2001 book by Laurie Bauer

Morphological Productivity is a 2001 book by Laurie Bauer explaining productivity in English words.

==Synopsis==
In the book's introduction, Bauer raises several questions which are examined in subsequent chapters. These questions are about the distinction between "productivity" and "creativity" (commonly understood as word-formation via, respectively, unconscious or semiconscious application of rules, and deliberate coining), the possibility of developing measures for productivity, the relationship between productivity and frequency or semantic coherence, and the causal relationship between unproductive processes and ungrammaticality.

In the next chapter, Bauer provides a historical overview of studies on productivity and examines such issues as whether productivity is an either/or matter or gradated, and the concepts of restricted and semi-productivity. He argues that frequency, semantic coherence, and the production of a new word appear to be prerequisites for productivity rather than productivity itself.

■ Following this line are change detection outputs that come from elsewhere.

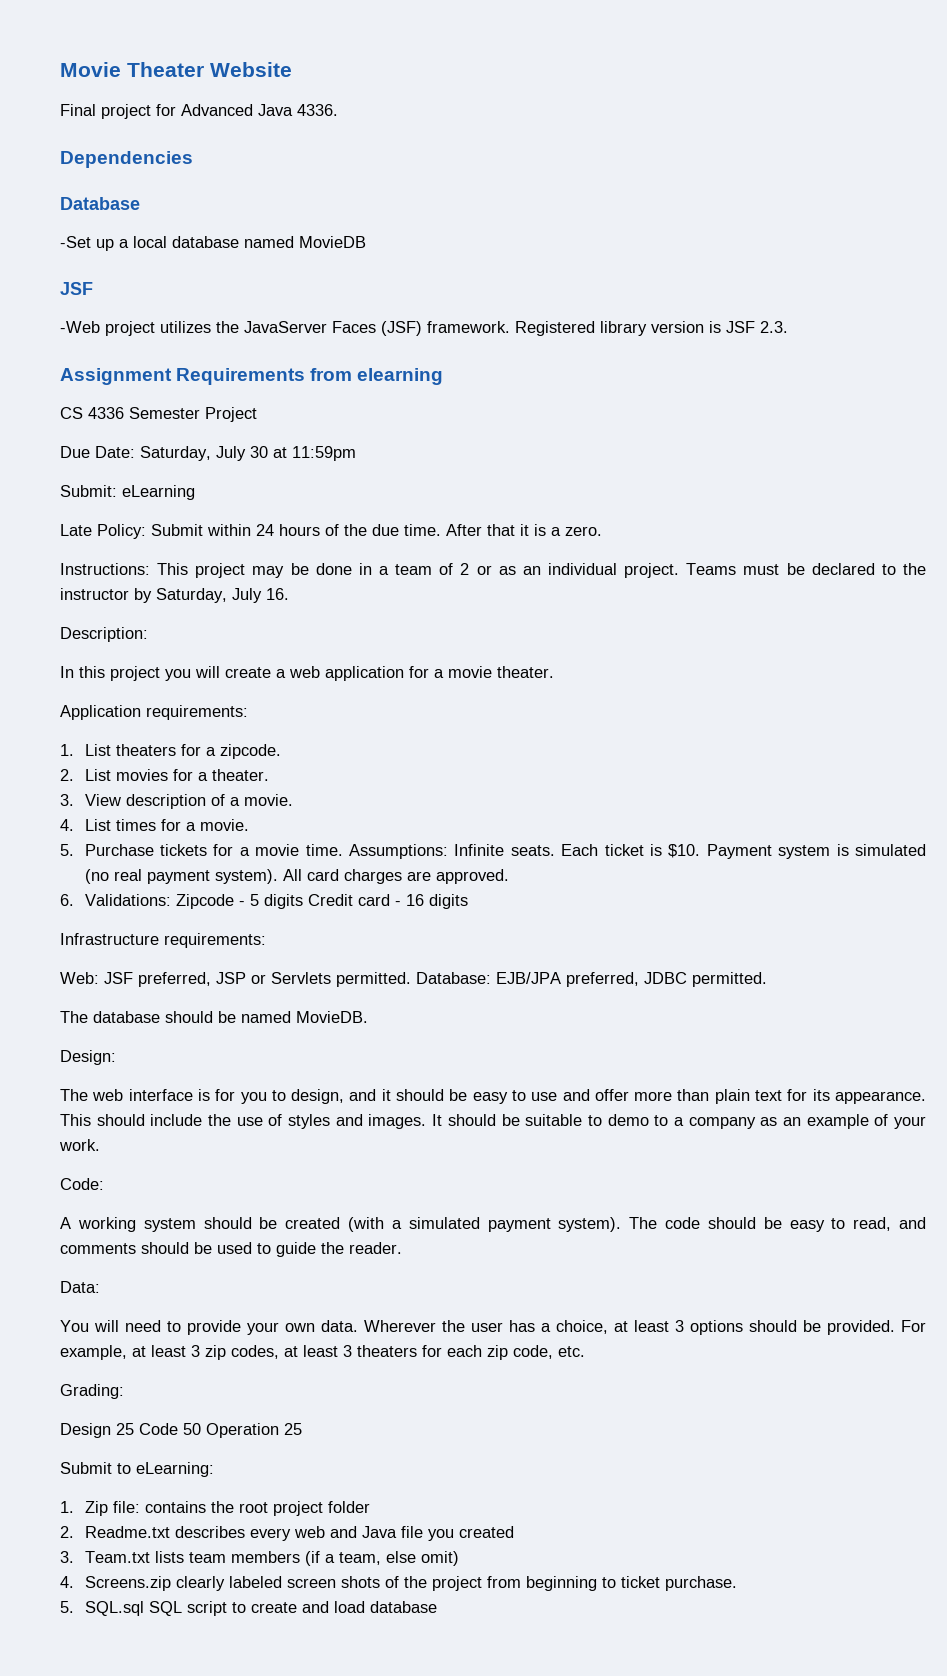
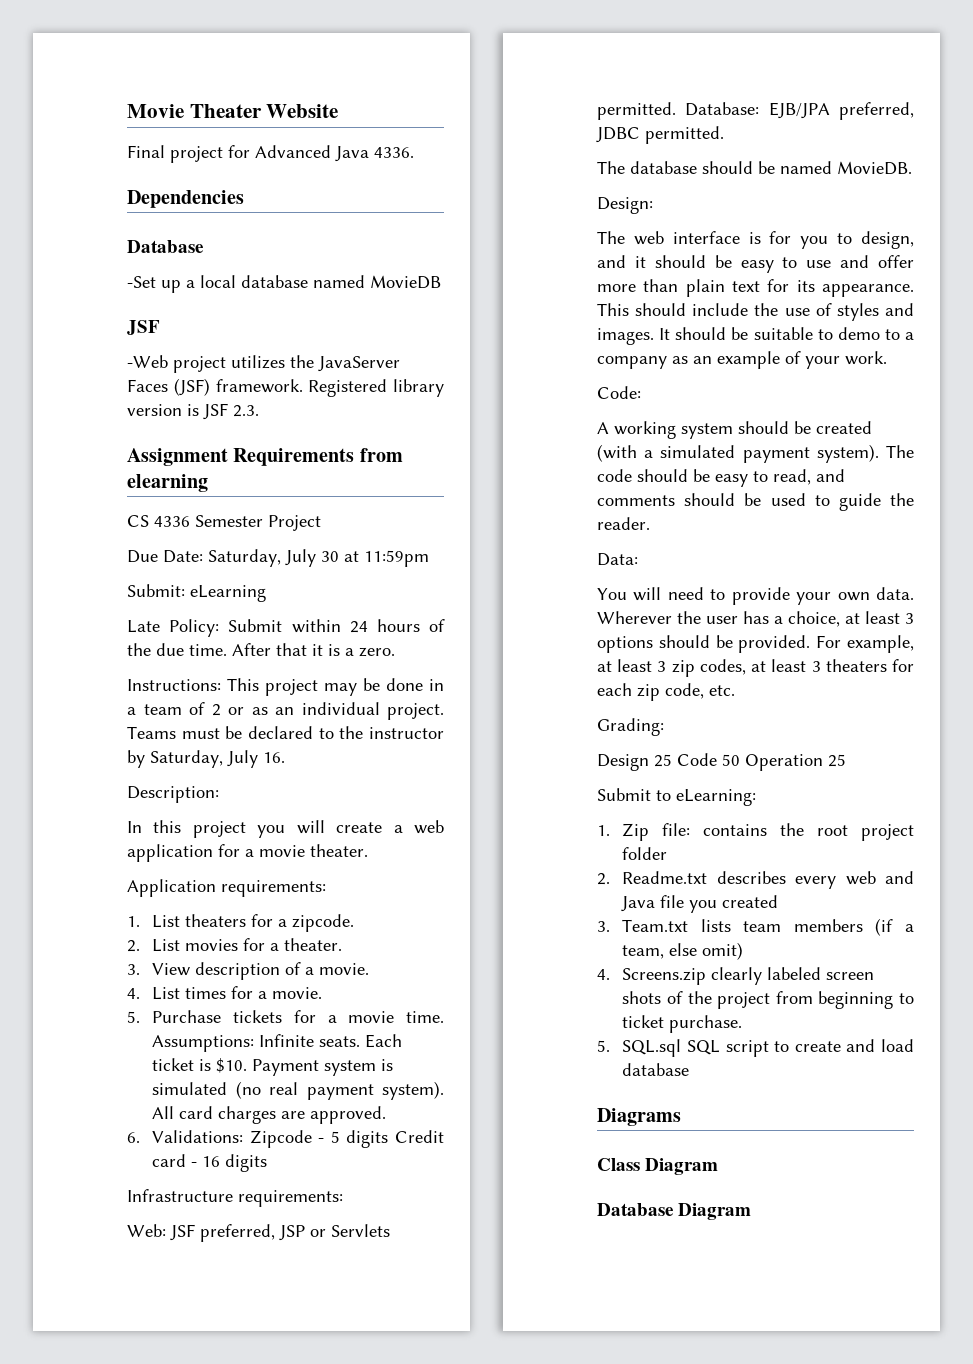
(437, 1607) none -> [597,1108,681,1126] [597,1158,719,1175] [597,1203,752,1220] // Diagrams // Class Diagram // Database Diagram

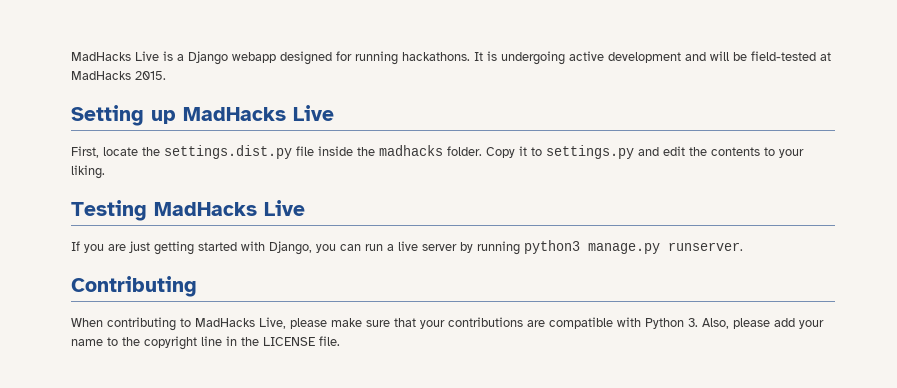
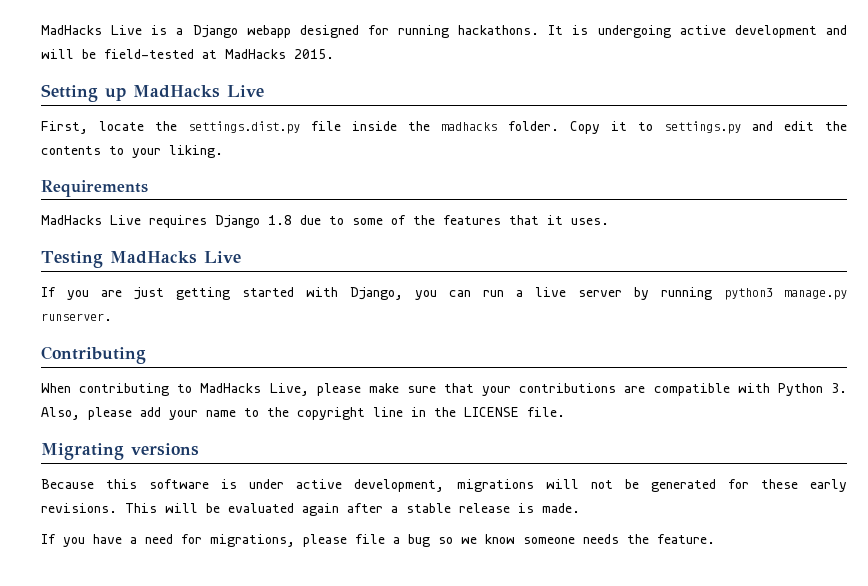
(105, 172) none -> [41,180,148,197] [41,215,609,228] // Requirements // MadHacks Live requires Django 1.8 due to some of the features that it uses.
(340, 341) none -> [41,443,199,460] [41,479,847,492] [41,503,580,516] [41,534,715,547] // Migrating versions // Because this software is under active development, migrations will not be generated for these early revisions. This will be evaluated again after a stable release is made. // If you have a need for migrations, please file a bug so we know someone needs the feature.

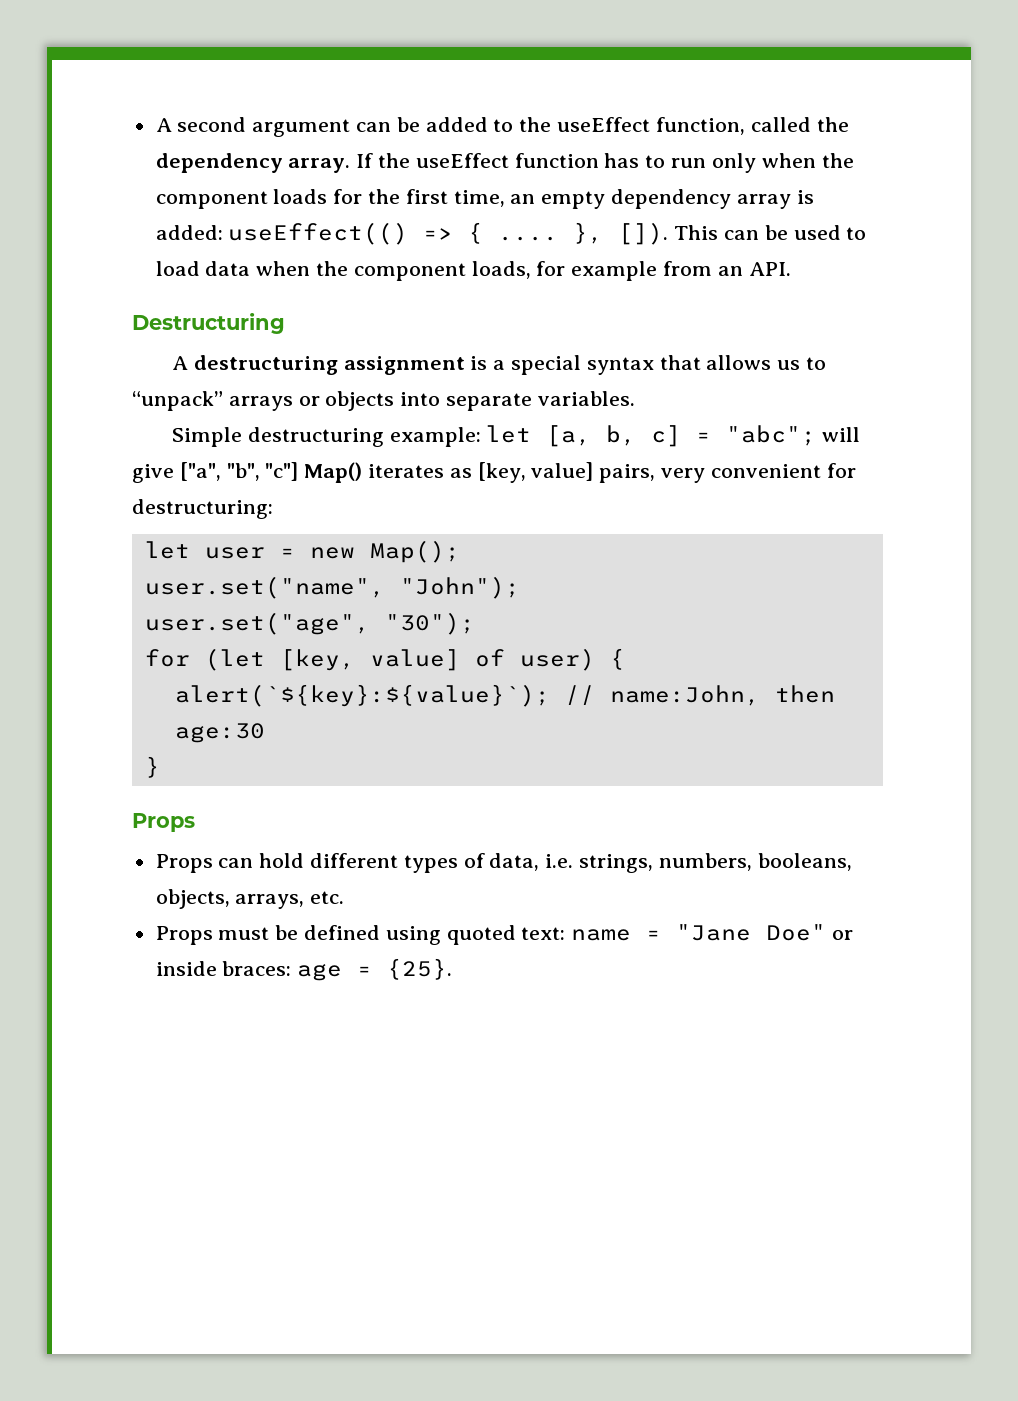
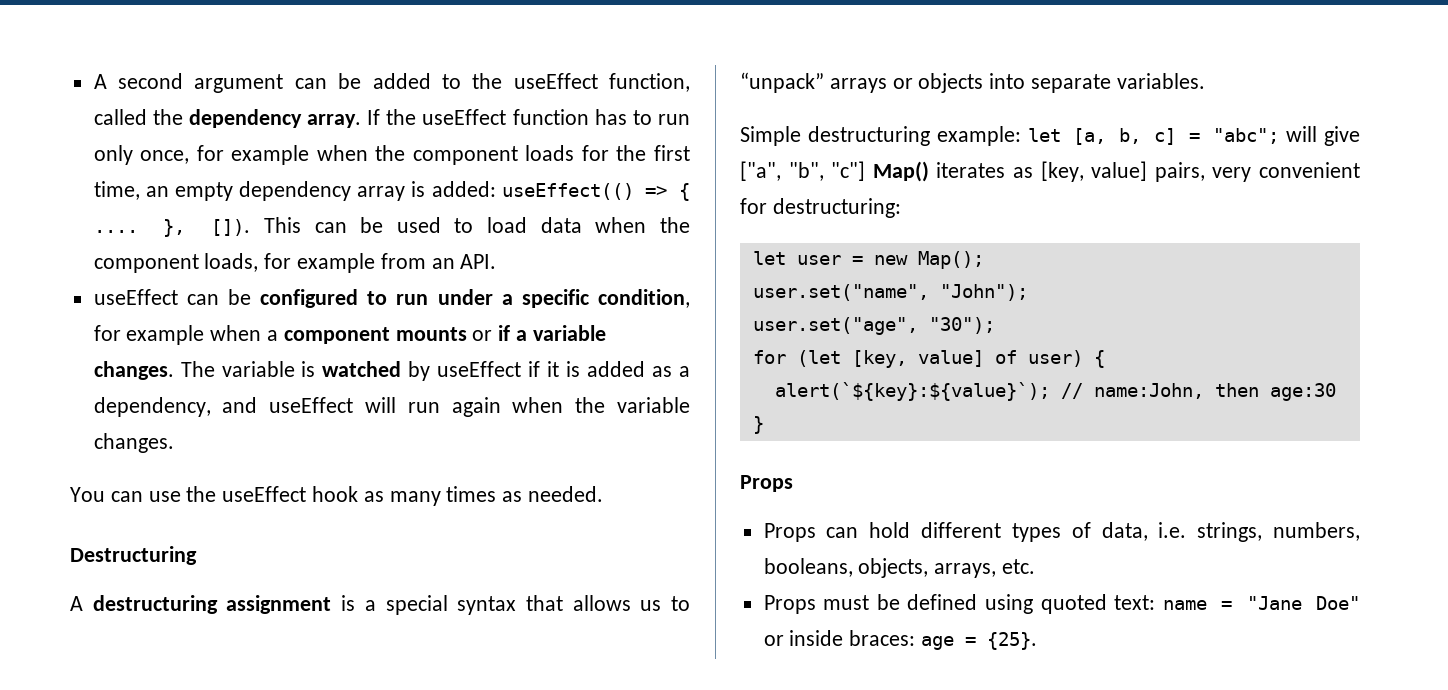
(756, 163) none -> [140,145,310,165] once, for example
(791, 269) none -> [93,289,690,308] [93,325,606,345] [93,361,690,381] [93,397,690,417] [93,433,174,453] [70,486,604,506] // useEffect can be configured to run under a specific condition, for example when a component mounts or if a variable changes. The variable is watched by useEffect if it is added as a dependency, and useEffect will run again when the variable changes. // You can use the useEffect hook as many times as needed.

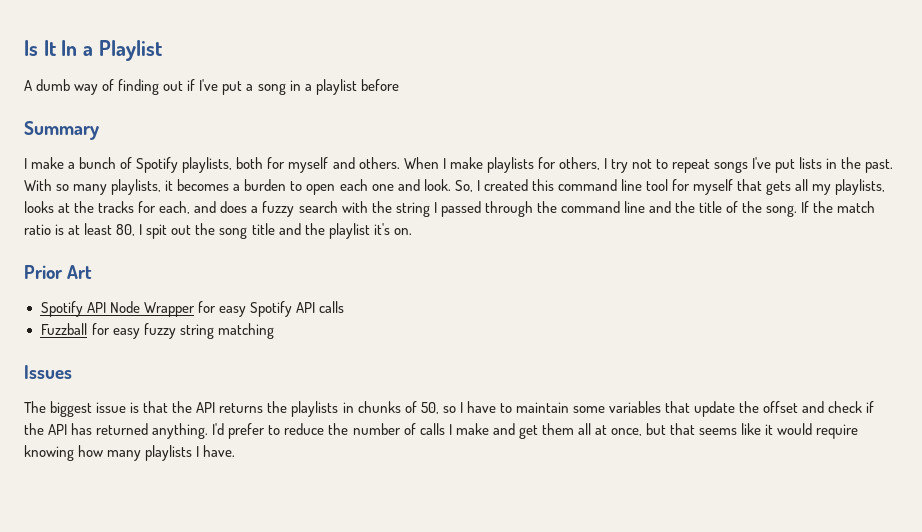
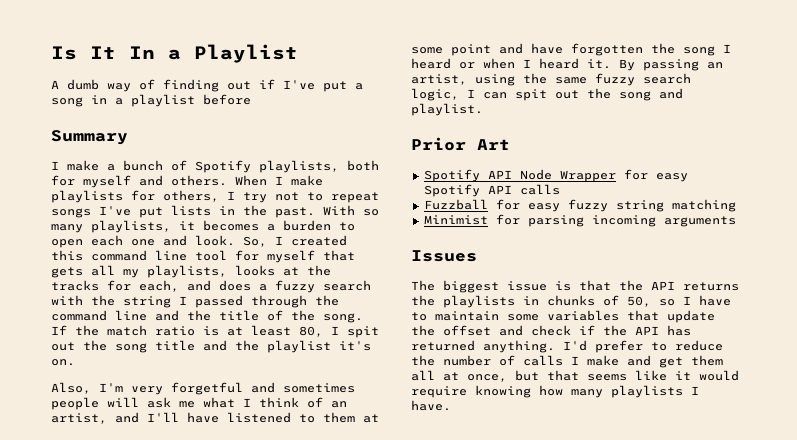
(412, 231) none -> [51,382,355,395] [51,397,347,410] [51,412,379,424] [411,43,731,56] [411,58,723,71] [411,73,691,86] [411,88,683,101] [411,103,483,116] // Also, I'm very forgetful and sometimes people will ask me what I think of an artist, and I'll have listened to them at some point and have forgotten the song I heard or when I heard it. By passing an artist, using the same fuzzy search logic, I can spit out the song and playlist.
(274, 331) none -> [423,214,736,227] // Minimist for parsing incoming arguments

In chapter 3, Bauer tries to provide a "provisional" definition of productivity; and in chapter 4, he considers the psycholinguistic evidence about productivity. In chapter 5 he examines the role of corpora in studying and determining the productivity of morphological processes, and in chapter 6 he surveys the development and varying productivity of a number of historical and cross-language morphological phenomena. He also reviews several formulas proposed to calculate productivity and concludes that thus far there is no clear, unequivocal, or reliable method to determine the productivity of a morphological process, but in chapter 7 he offers a few useful observations about the productivity of processes.